DATA IN THIS EXERCISE:
********************

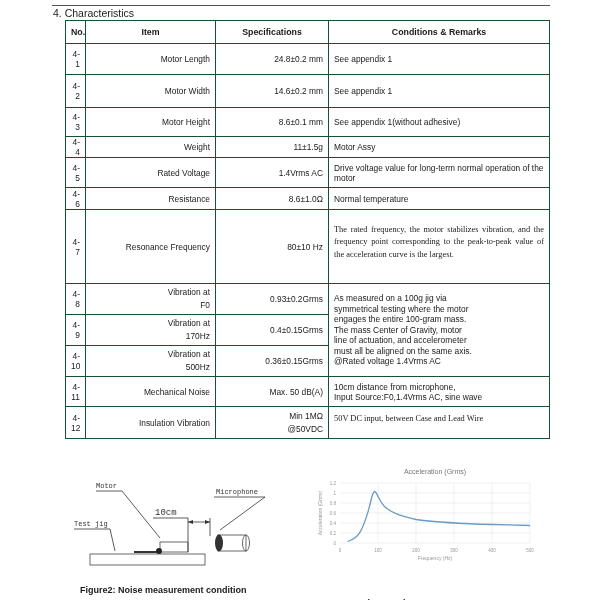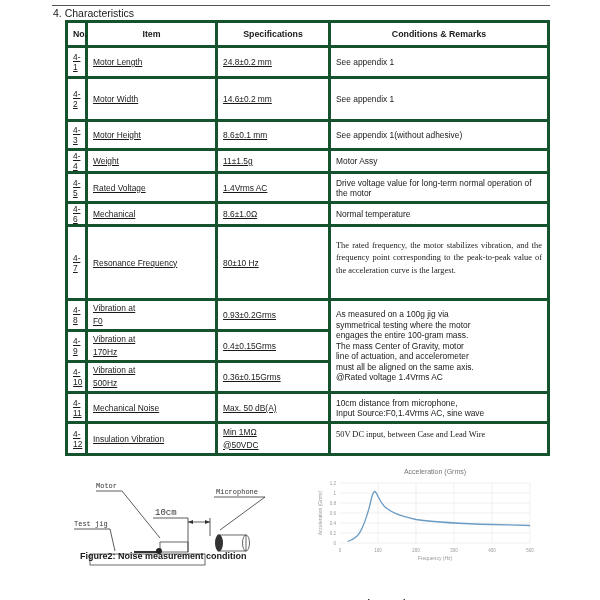"No." table.spec td, table.spec th { border: 3px solid #14532d -> 1px solid #14532d }
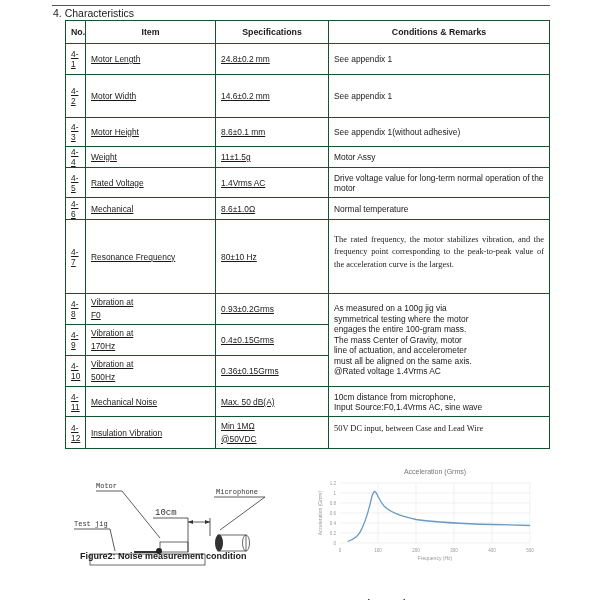"4-1" table.spec td.c { text-align: left -> right; text-decoration: underline -> none }
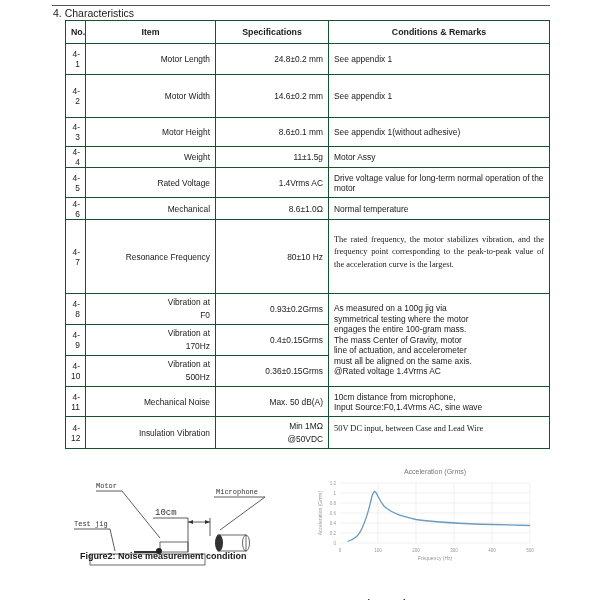"4-2" tr { height: 43px -> 33px }
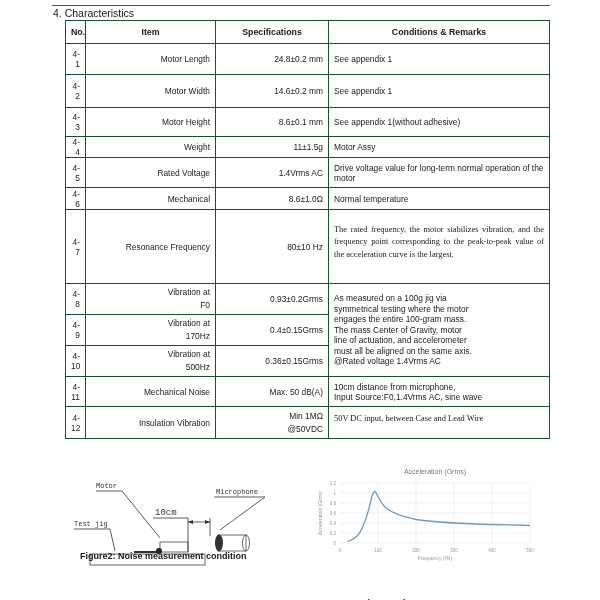"Mechanical" td.c { text: Mechanical -> Resistance }
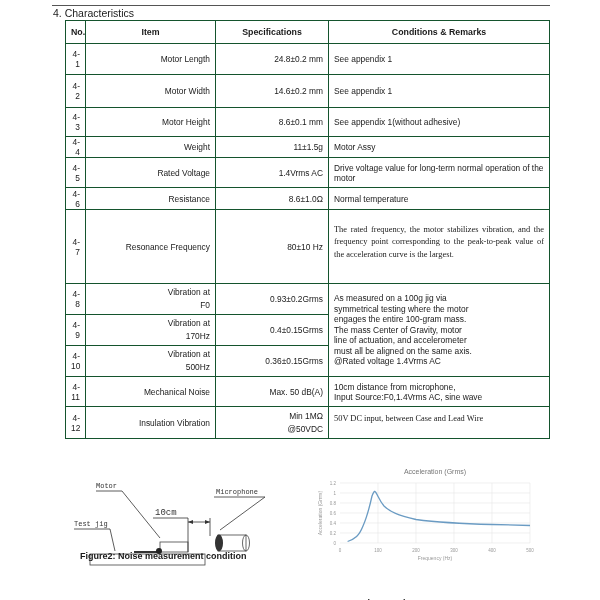"Figure2: Noise measurement condition" div.fig-caption { top: 551px -> 585px }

********************

Lines from the one that contains "text: Mechanical ->" to the final line of the material are the whole answer. Reproduce them word for word and skip the pictures.

"Mechanical" td.c { text: Mechanical -> Resistance }
"Figure2: Noise measurement condition" div.fig-caption { top: 551px -> 585px }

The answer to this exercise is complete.